*** Entries supplied ***
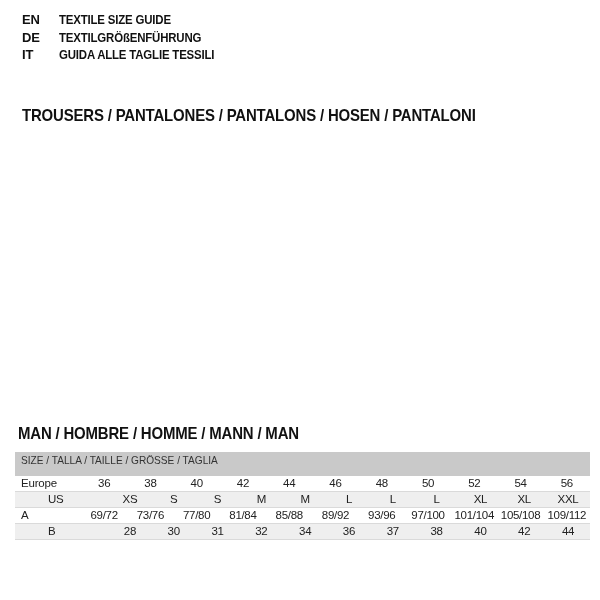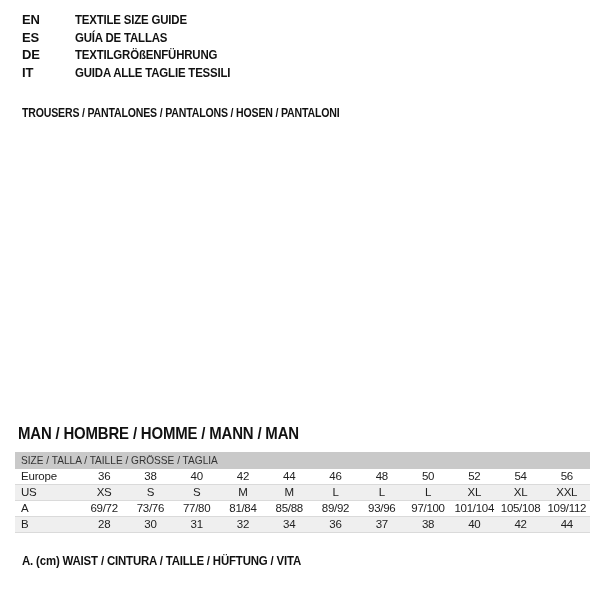--- a/index.html
+++ b/index.html
@@ -4,59 +4,55 @@
 <style>
   * { margin: 0; padding: 0; box-sizing: border-box; }
   html, body { width: 600px; height: 600px; background: #fff; overflow: hidden; }
   body { font-family: "Liberation Sans", sans-serif; color: #111; }
   .canvas { position: relative; width: 600px; height: 600px; background: #fff; }
 
   .cond { display: inline-block; transform: scaleX(0.88); transform-origin: 0 50%; white-space: nowrap; }
 
   
   .lang-list { position: absolute; left: 22px; top: 11px; }
-  .lang-row { display: flex; height: 17.5px; align-items: center; font-size: 13px; font-weight: bold; letter-spacing: -0.2px; gap: 16px; }
+  .lang-row { display: flex; height: 17.5px; align-items: center; font-size: 13px; font-weight: bold; letter-spacing: -0.2px; }
   .lang-code { width: 37px; flex: 0 0 37px; }
 
   
-  .category { position: absolute; left: 22px; top: 106px; font-size: 12px; font-weight: bold; letter-spacing: -0.2px; }
+  .category { position: absolute; left: 22px; top: 106px; font-size: 17px; font-weight: bold; letter-spacing: -0.2px; }
 
   
   .figure-wrap { position: absolute; left: 410px; top: 2px; width: 190px; height: 400px; }
   .figure-wrap svg { display: block; }
   .measure-text { font-family: "Liberation Sans", sans-serif; font-size: 13px; fill: #111; }
 
   
   .gender { position: absolute; left: 18px; top: 424px; font-size: 17px; font-weight: bold; letter-spacing: -0.2px; }
 
   
   .size-table { position: absolute; left: 15px; top: 452px; width: 575px; font-size: 11.5px; color: #222; }
-  .thead { height: 17px; line-height: 16px; background: #c9c9c9; color: #333; padding-left: 6px; font-size: 11.5px; }
+  .thead { height: 24px; line-height: 16px; background: #c9c9c9; color: #333; padding-left: 6px; font-size: 11.5px; }
   .trow { display: flex; height: 16px; line-height: 15px; align-items: flex-start; border-bottom: 1px solid #dadada; background: #fff; }
-  .trow.alt { background: #efefef; }
+  .trow.alt { background: #efefef; padding-left: 27px; }
   .tlabel { flex: 0 0 66px; padding-left: 6px; letter-spacing: -0.2px; }
   .tcell { flex: 1 1 0; text-align: center; letter-spacing: -0.3px; }
 
   
   .notes { position: absolute; left: 22px; top: 552px; }
   .note-line { height: 18px; line-height: 18px; font-size: 13px; font-weight: bold; letter-spacing: -0.2px; }
 </style>
 </head>
 <body>
 
 <div class="canvas">
 
   <div class="lang-list">
       <div class="lang-row">
         <span class="lang-code">EN</span>
         <span class="cond">TEXTILE SIZE GUIDE</span>
-      </div>
-      <div class="lang-row">
-        <span class="lang-code">ES</span>
-        <span class="cond">GUÍA DE TALLAS</span>
       </div>
       <div class="lang-row">
         <span class="lang-code">DE</span>
         <span class="cond">TEXTILGRÖßENFÜHRUNG</span>
       </div>
       <div class="lang-row">
         <span class="lang-code">IT</span>
         <span class="cond">GUIDA ALLE TAGLIE TESSILI</span>
       </div>
     </div>
@@ -128,16 +124,15 @@
           <span class="tcell">37</span>
           <span class="tcell">38</span>
           <span class="tcell">40</span>
           <span class="tcell">42</span>
           <span class="tcell">44</span>
         </div>
       </div>
   </div>
 
   <div class="notes">
-      <div class="note-line"><span class="cond">A. (cm) WAIST / CINTURA / TAILLE / HÜFTUNG / VITA</span></div>
     </div>
 
 </div>
 
 </body></html>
***
__Task description__
Only the lines above from the one with "sans-serif; color: #111;" up to and including the one with "22px; top: 11px;" should be repeated, exactly as written.

__Response__
   body { font-family: "Liberation Sans", sans-serif; color: #111; }
   .canvas { position: relative; width: 600px; height: 600px; background: #fff; }
 
   .cond { display: inline-block; transform: scaleX(0.88); transform-origin: 0 50%; white-space: nowrap; }
 
   
   .lang-list { position: absolute; left: 22px; top: 11px; }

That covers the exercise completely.